## What the task asks
Below are some entries. Transcribe the lines from the one holding "font-weight: normal ->" to the one holding "color: #86efac ->", inclusive, but not the pictures among them.

## Records provided

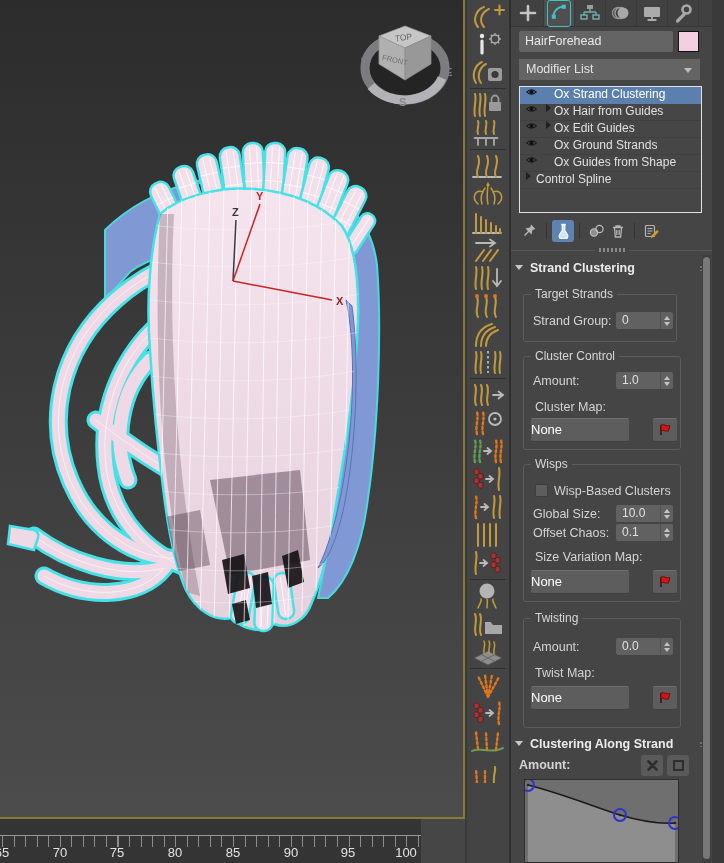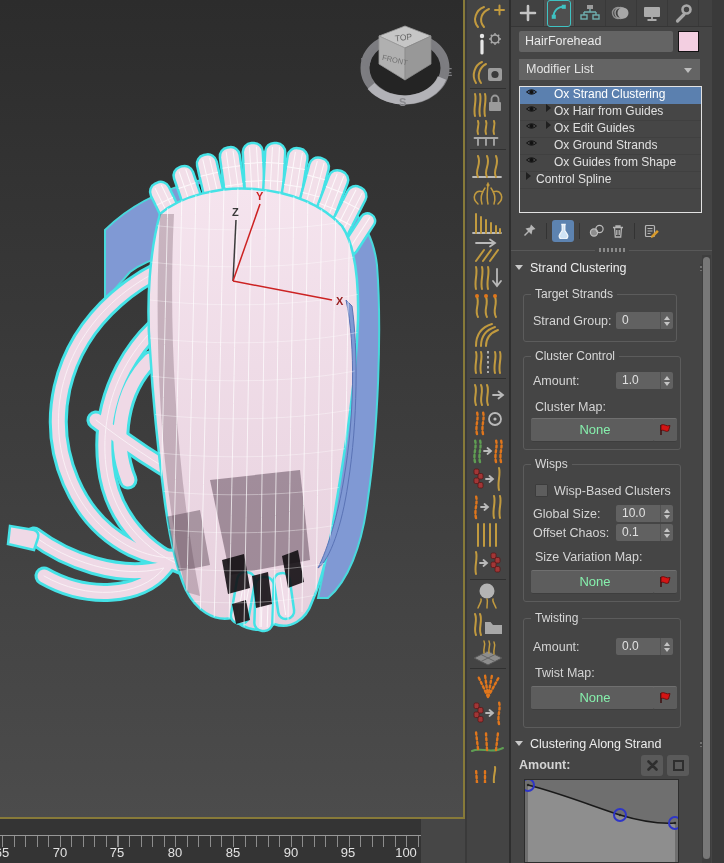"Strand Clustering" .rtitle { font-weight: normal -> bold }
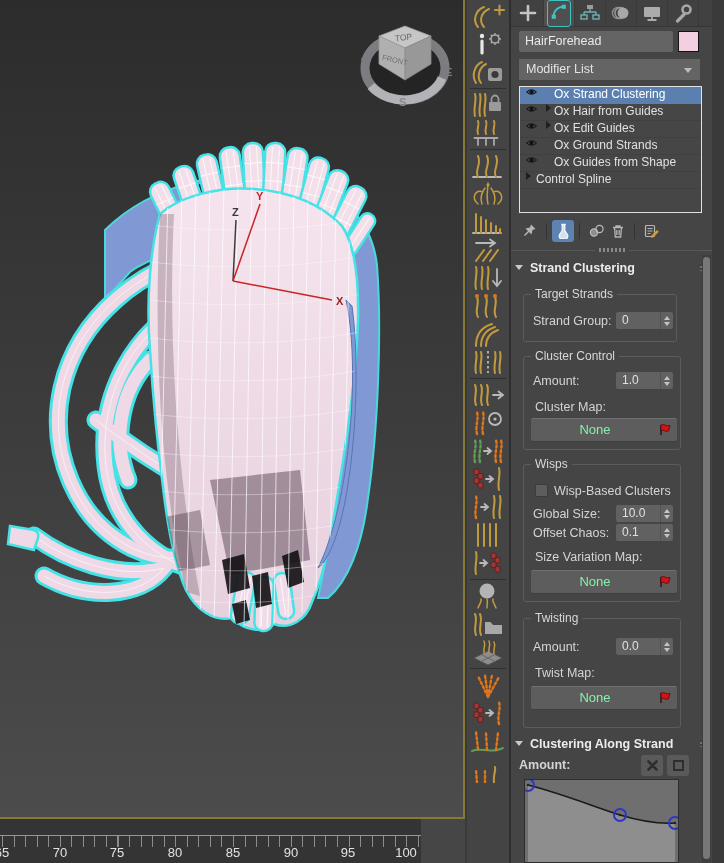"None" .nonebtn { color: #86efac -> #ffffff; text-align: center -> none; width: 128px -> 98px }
==
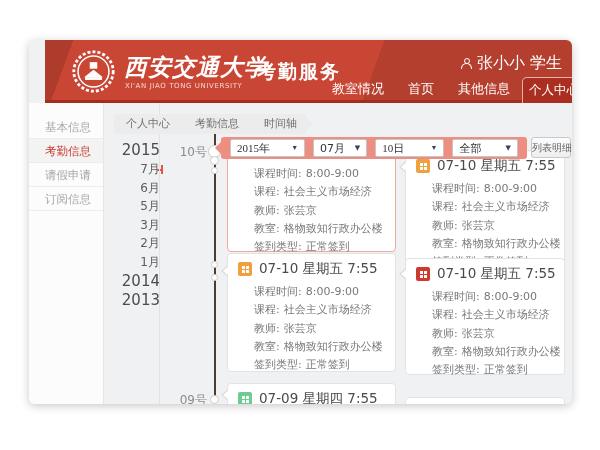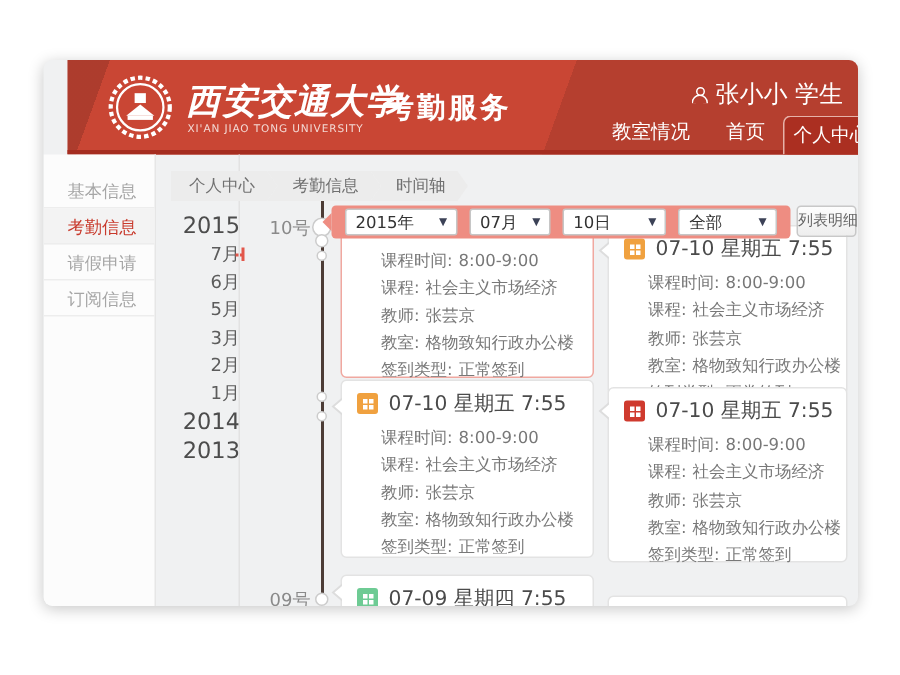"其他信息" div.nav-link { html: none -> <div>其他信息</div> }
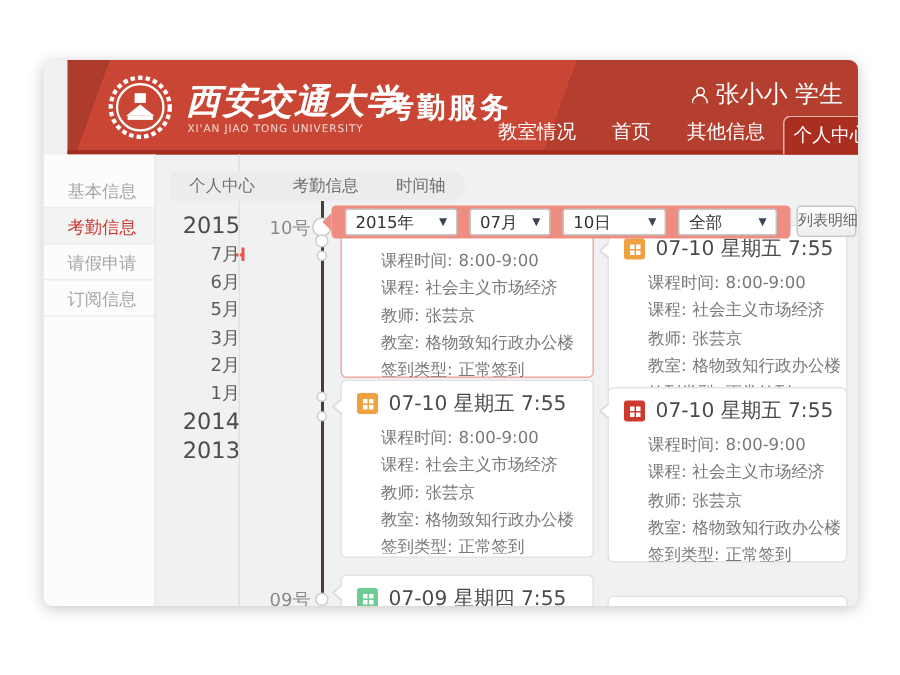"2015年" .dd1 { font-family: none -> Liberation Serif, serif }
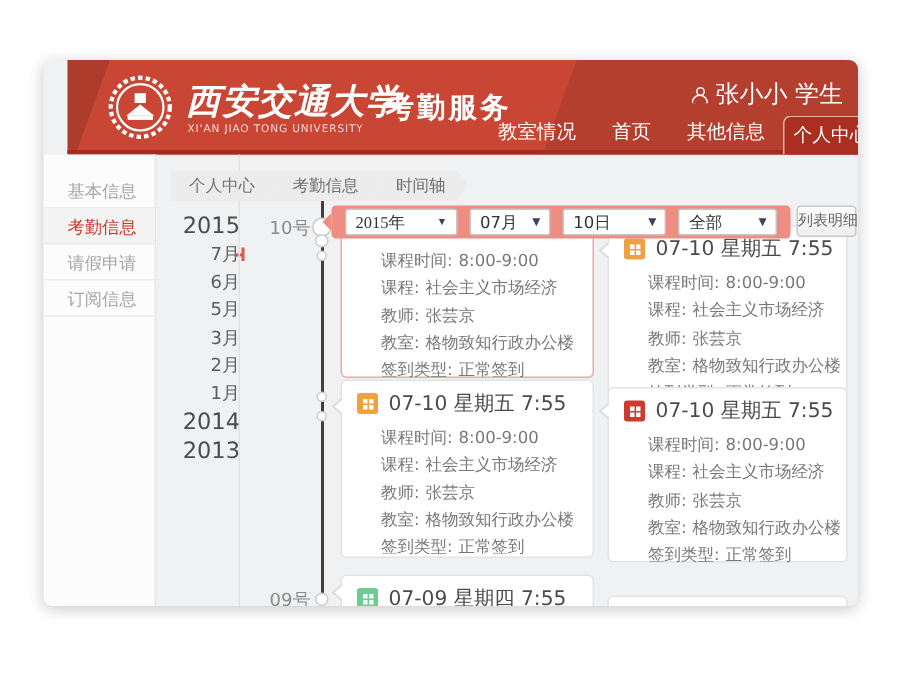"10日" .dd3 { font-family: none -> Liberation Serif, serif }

## Answer to the problem
"Strand Clustering" .rtitle { font-weight: normal -> bold }
"None" .nonebtn { color: #86efac -> #ffffff; text-align: center -> none; width: 128px -> 98px }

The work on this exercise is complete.